■ Assignment: Could you write out the records below exactly as they appear, leaving out any pictures?

··········

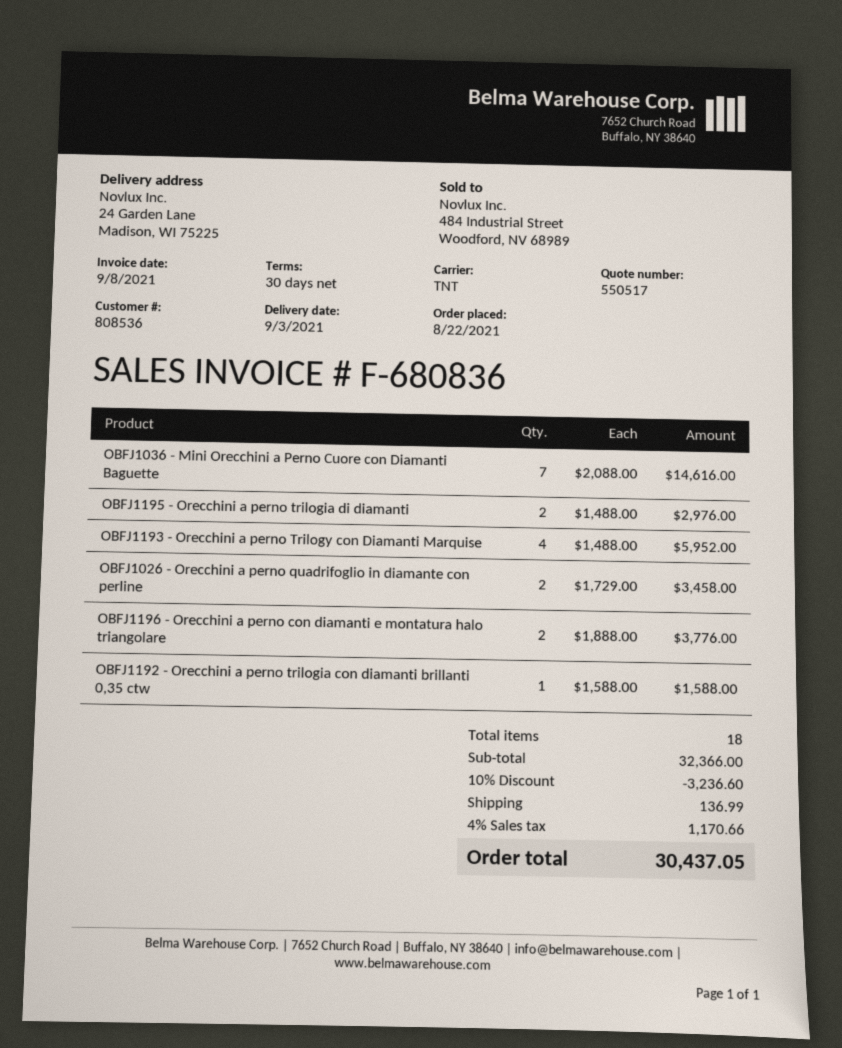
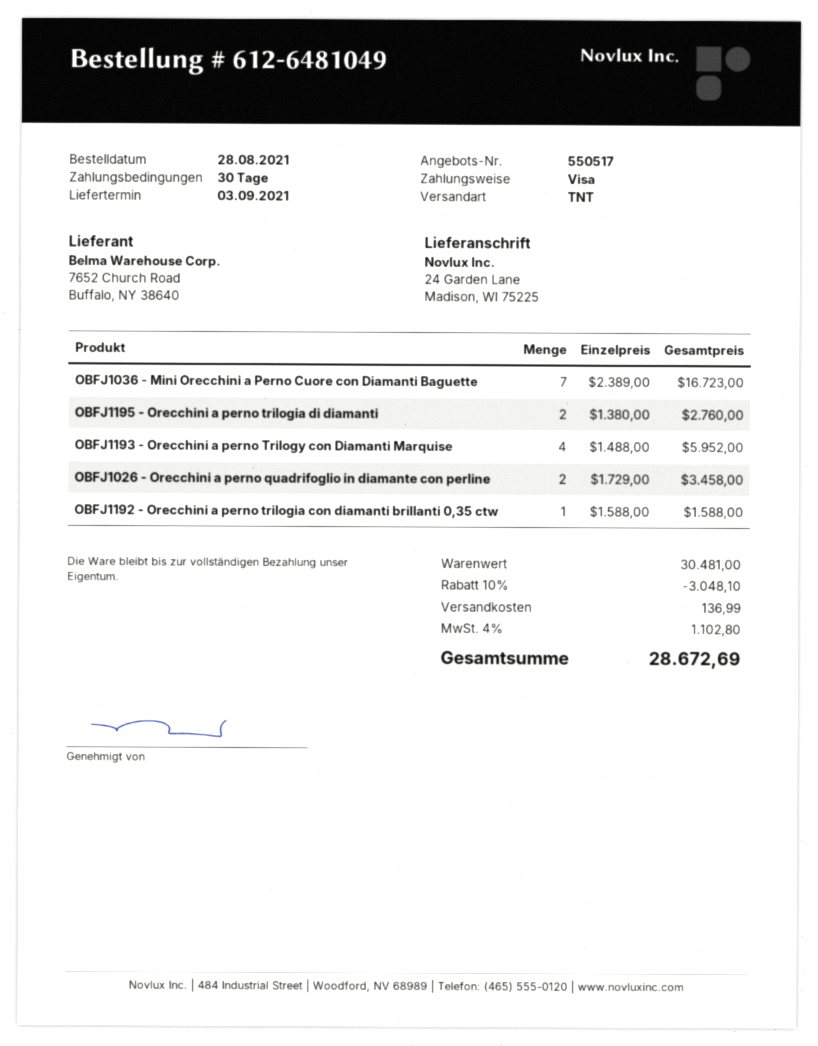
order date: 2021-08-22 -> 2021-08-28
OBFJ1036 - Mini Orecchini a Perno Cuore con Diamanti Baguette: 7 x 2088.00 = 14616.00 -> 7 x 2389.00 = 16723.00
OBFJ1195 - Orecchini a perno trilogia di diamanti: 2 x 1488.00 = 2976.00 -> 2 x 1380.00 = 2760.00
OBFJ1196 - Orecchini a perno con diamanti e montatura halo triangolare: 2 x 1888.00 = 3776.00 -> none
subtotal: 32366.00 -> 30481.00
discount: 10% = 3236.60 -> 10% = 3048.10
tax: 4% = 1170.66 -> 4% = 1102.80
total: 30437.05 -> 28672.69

··········

■ Response area:
order date: 2021-08-22 -> 2021-08-28
OBFJ1036 - Mini Orecchini a Perno Cuore con Diamanti Baguette: 7 x 2088.00 = 14616.00 -> 7 x 2389.00 = 16723.00
OBFJ1195 - Orecchini a perno trilogia di diamanti: 2 x 1488.00 = 2976.00 -> 2 x 1380.00 = 2760.00
OBFJ1196 - Orecchini a perno con diamanti e montatura halo triangolare: 2 x 1888.00 = 3776.00 -> none
subtotal: 32366.00 -> 30481.00
discount: 10% = 3236.60 -> 10% = 3048.10
tax: 4% = 1170.66 -> 4% = 1102.80
total: 30437.05 -> 28672.69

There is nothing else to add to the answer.